**RECORDS SUPPLIED**
Segment Open
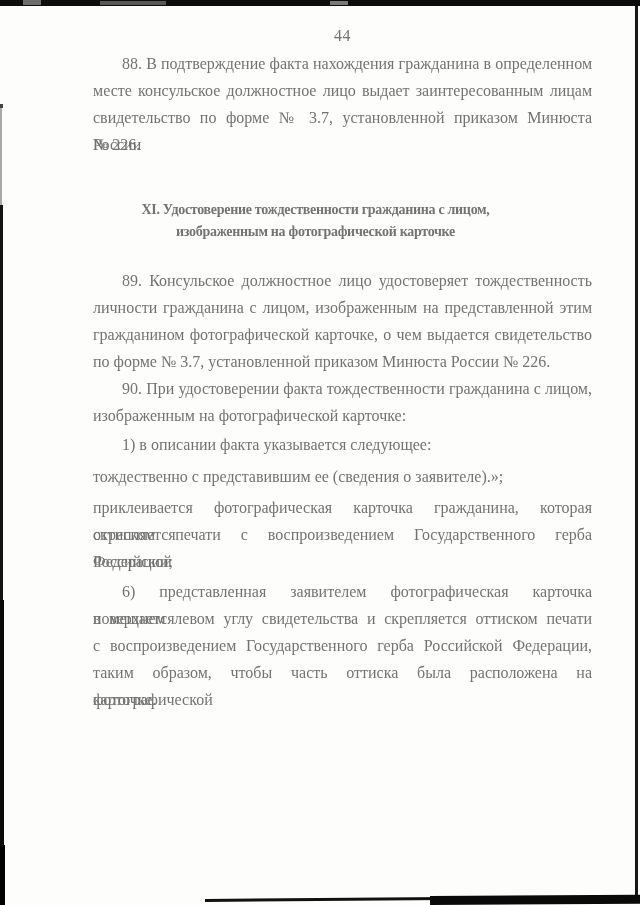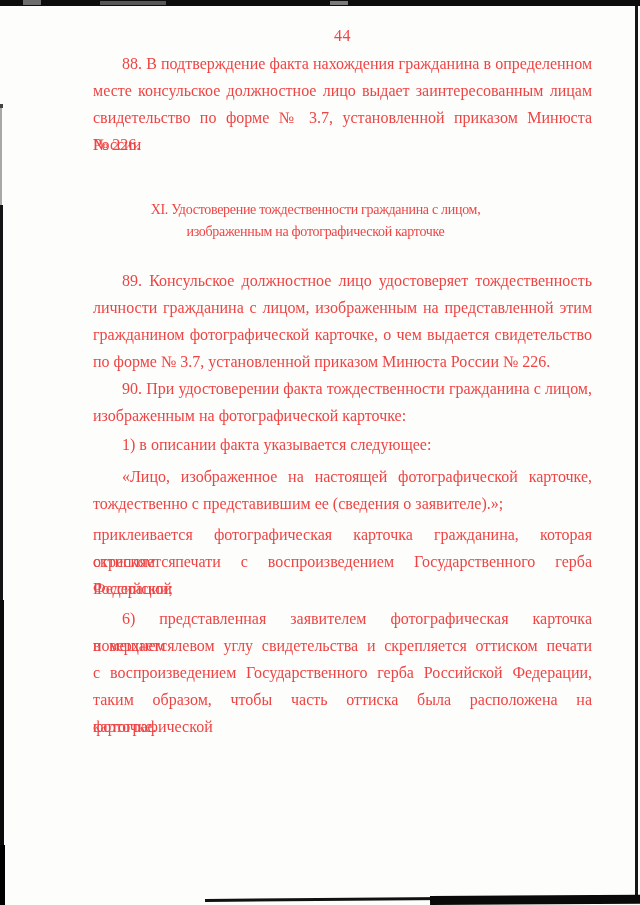--- a/index.html
+++ b/index.html
@@ -7,21 +7,21 @@
     padding: 0;
     background: #ffffff;
   }
   .page {
     position: relative;
     width: 640px;
     height: 905px;
     background: #fdfdfc;
     overflow: hidden;
     font-family: "Liberation Serif", "DejaVu Serif", serif;
-    color: #ef4444;
+    color: #737373;
   }
 
   
   .edge { position: absolute; background: #0d0d0d; }
   .edge-top { left: 0; top: 0; width: 640px; height: 6px; }
   .edge-top-gap1 { left: 23px; top: 0; width: 18px; height: 5px; background: #6d6d6d; }
   .edge-top-gap2 { left: 100px; top: 1px; width: 66px; height: 4px; background: #575757; }
   .edge-top-gap3 { left: 330px; top: 1px; width: 18px; height: 4px; background: #7a7a7a; }
   .edge-right { left: 635px; top: 6px; width: 3px; height: 897px; background: #161616; }
   .edge-left-faint { left: 0; top: 108px; width: 2px; height: 100px; background: #a8a8a8; }
@@ -65,21 +65,21 @@
     white-space: nowrap0; 
   }
   .ln.first { text-indent: 29px; }
   .ln.last { text-align-last: left; }
 
   .p88 { margin-top: 4px; }
   .heading {
     position: relative;
     left: -27px;
     margin-top: 41px;
-    font-weight: normal;
+    font-weight: bold;
     font-size: 14px;
     letter-spacing: -0.3px;
     text-align: center;
   }
   .heading .hln { height: 22px; line-height: 22px; }
   .p89 { margin-top: 24px; }
   .p90 { margin-top: 0; }
   .item1 { margin-top: 2px; }
   .quote { margin-top: 5px; }
   .item2 { margin-top: 4px; }
@@ -129,21 +129,20 @@
     <div class="para p90">
       <div class="ln first">90. При удостоверении факта тождественности гражданина с лицом,</div>
       <div class="ln last">изображенным на фотографической карточке:</div>
     </div>
 
     <div class="para item1">
       <div class="ln first last">1) в описании факта указывается следующее:</div>
     </div>
 
     <div class="para quote">
-      <div class="ln first">«Лицо, изображенное на настоящей фотографической карточке,</div>
       <div class="ln last">тождественно с представившим ее (сведения о заявителе).»;</div>
     </div>
 
     <div class="para item2">
       <div class="ln">приклеивается фотографическая карточка гражданина, которая скрепляется</div>
       <div class="ln">оттиском печати с воспроизведением Государственного герба Российской</div>
       <div class="ln last">Федерации;</div>
     </div>
 
     <div class="para item3">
Segment Closed
**TASK TO COMPLETE**
Search the records above for "фотографической". Copy each line where it is found.

**EXERCISE RESPONSE**
       <div class="ln last">изображенным на фотографической карточке:</div>
-      <div class="ln first">«Лицо, изображенное на настоящей фотографической карточке,</div>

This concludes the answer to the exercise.